Because they only toured and released albums somewhat sporadically, performed satanic black metal of the most over-the-top, easily ridiculed variety, and featured two core members -- twin brothers Erik and Per Gustavsson -- whose campy Swedish TV exploits often detracted from their "cvlt" bona fides, Sweden's
Nifelheim always had a hard time being taken entirely seriously by the genre's notoriously stern fans. But, love them or hate them, by the release of
Nifelheim's third album,
Servants of Darkness in the year 2000, there was no refuting the band's devotion to their chosen style, nor the fact that they continued to improve as musicians -- with thanks surely due to a coterie of supporting players borrowed from other, more "serious" black metal bands.
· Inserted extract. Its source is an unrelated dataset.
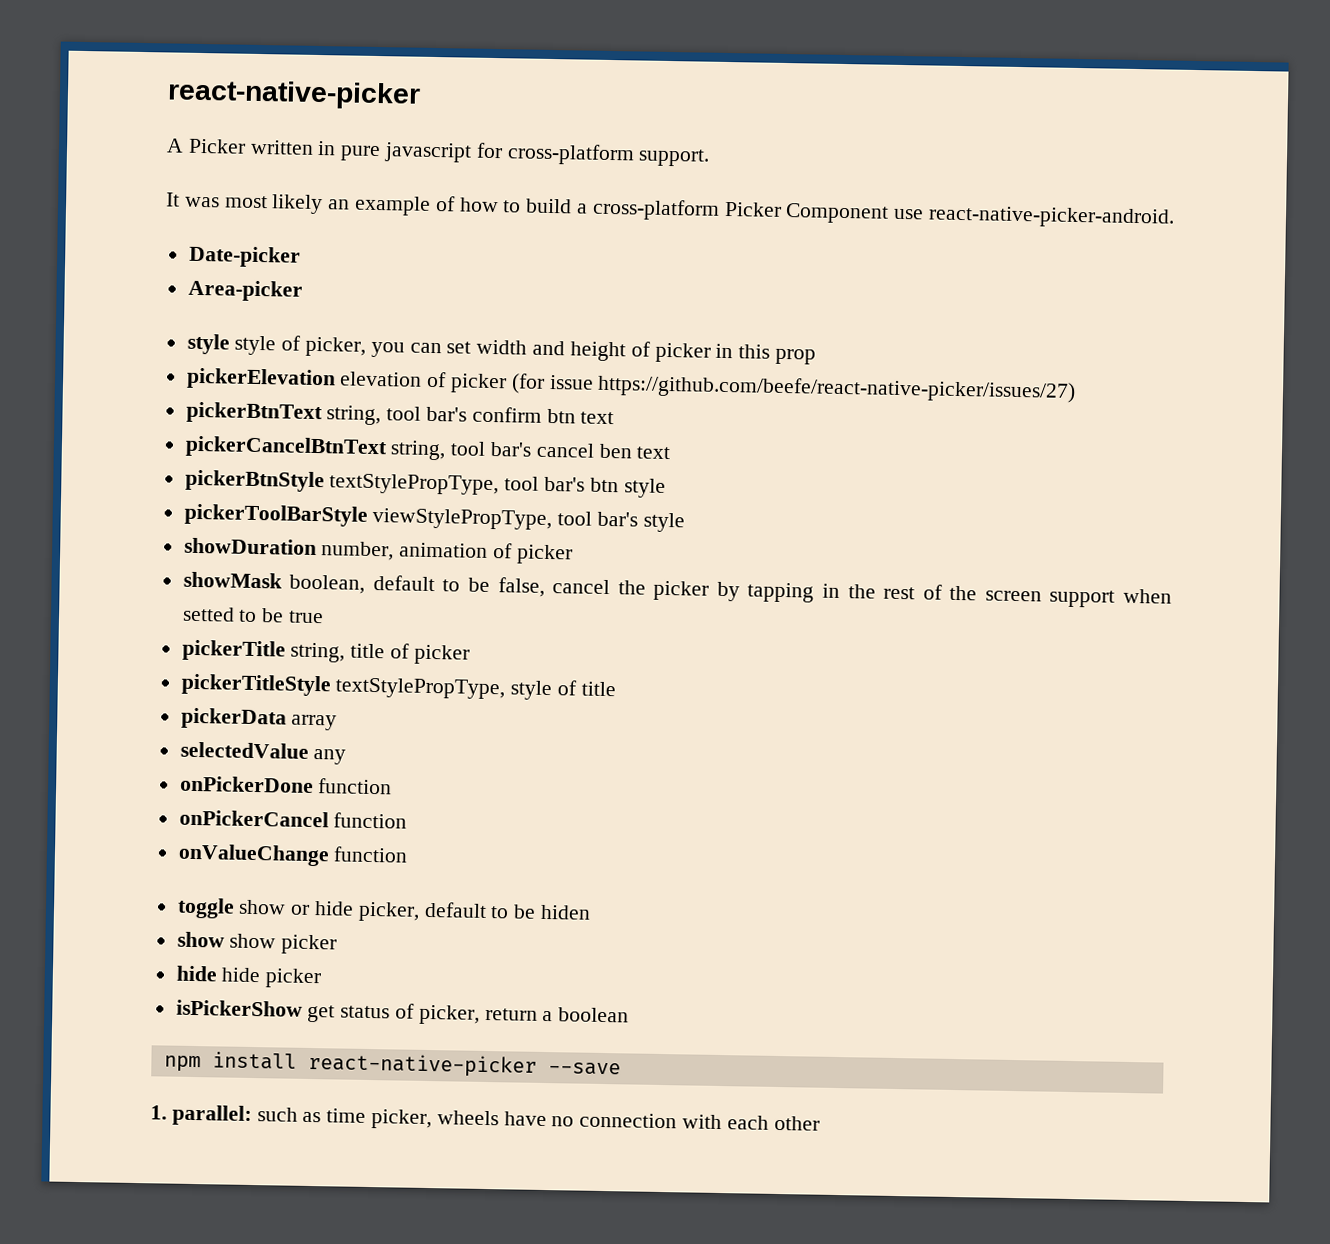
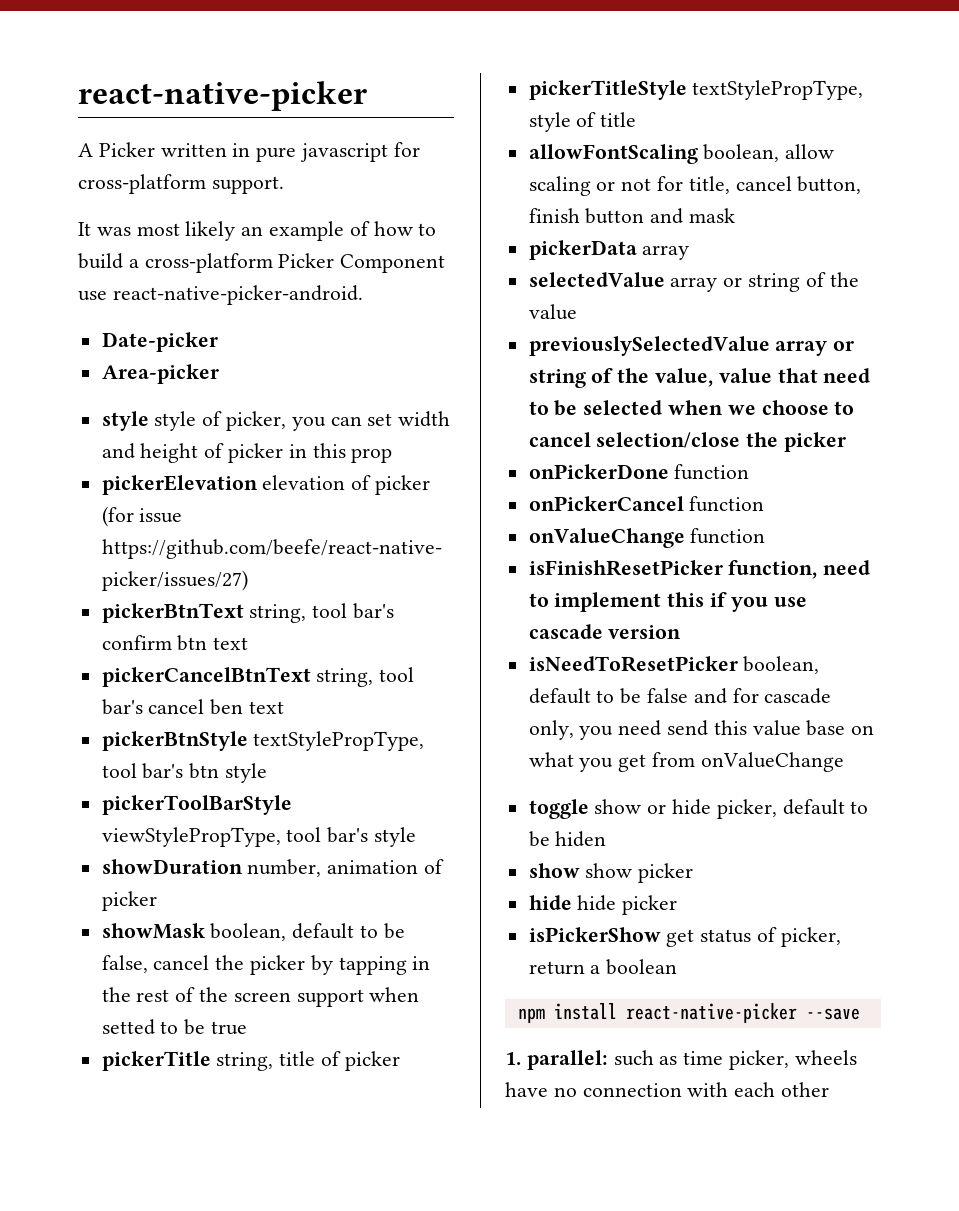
[180,707,338,731] [179,741,347,765] pickerData array // selectedValue any -> [528,144,835,164] [528,176,862,196] [528,208,736,224] [528,240,690,260] [528,272,859,292] [528,304,577,320] [528,336,855,356] [528,368,871,388] [528,400,855,416] [528,432,847,452] allowFontScaling boolean, allow scaling or not for title, cancel button, finish button and mask // pickerData array // selectedValue array or string of the value // previouslySelectedValue array or string of the value, value that need to be selected when we choose to cancel selection/close the picker
(409, 854) none -> [528,560,871,579] [528,592,807,612] [528,624,682,639] [528,656,820,674] [528,688,832,704] [528,720,875,740] [528,752,844,772] // isFinishResetPicker function, need to implement this if you use cascade version // isNeedToResetPicker boolean, default to be false and for cascade only, you need send this value base on what you get from onValueChange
Of course high-speed onslaughts like "Evil Blasphemies," "Sadistic Bloodmassacre," and "Infernal Desolation" were still aesthetically and thematically beholden to black metal's simpler (and funnier) formative years, under the drunken stewardship of groups like
Venom,
Vulcano, and pre-Viking metal rebirth
Bathory. But, ironically, after a decade of grim, pancake-faced frowning and ruthless sonic innovation spearheaded mostly by the neighboring Norwegian groups (
Emperor,
Enslaved,
Ulver, et al), some black metal fans were reappraising the more innocent pleasures and sheer entertainment value (if you will) of those early bands. So the time was finally ripe for
Nifelheim's "traditional" brand of blackened thrash -- best exemplified here by insidiously melodic efforts like "The Bestial Avenger" and "Sacrifice to the Lord of Darkness" -- to transition from derision to acceptance, and even unfettered fandom from some of the black metal scene's key tastemakers (notably Slayer fanzine editor Metallion). Unfotunately,
Nifelheim would fail to capitalize on this window of opportunity by disappearing for seven whole years before releasing their next and fourth album,
Envoy of Lucifer.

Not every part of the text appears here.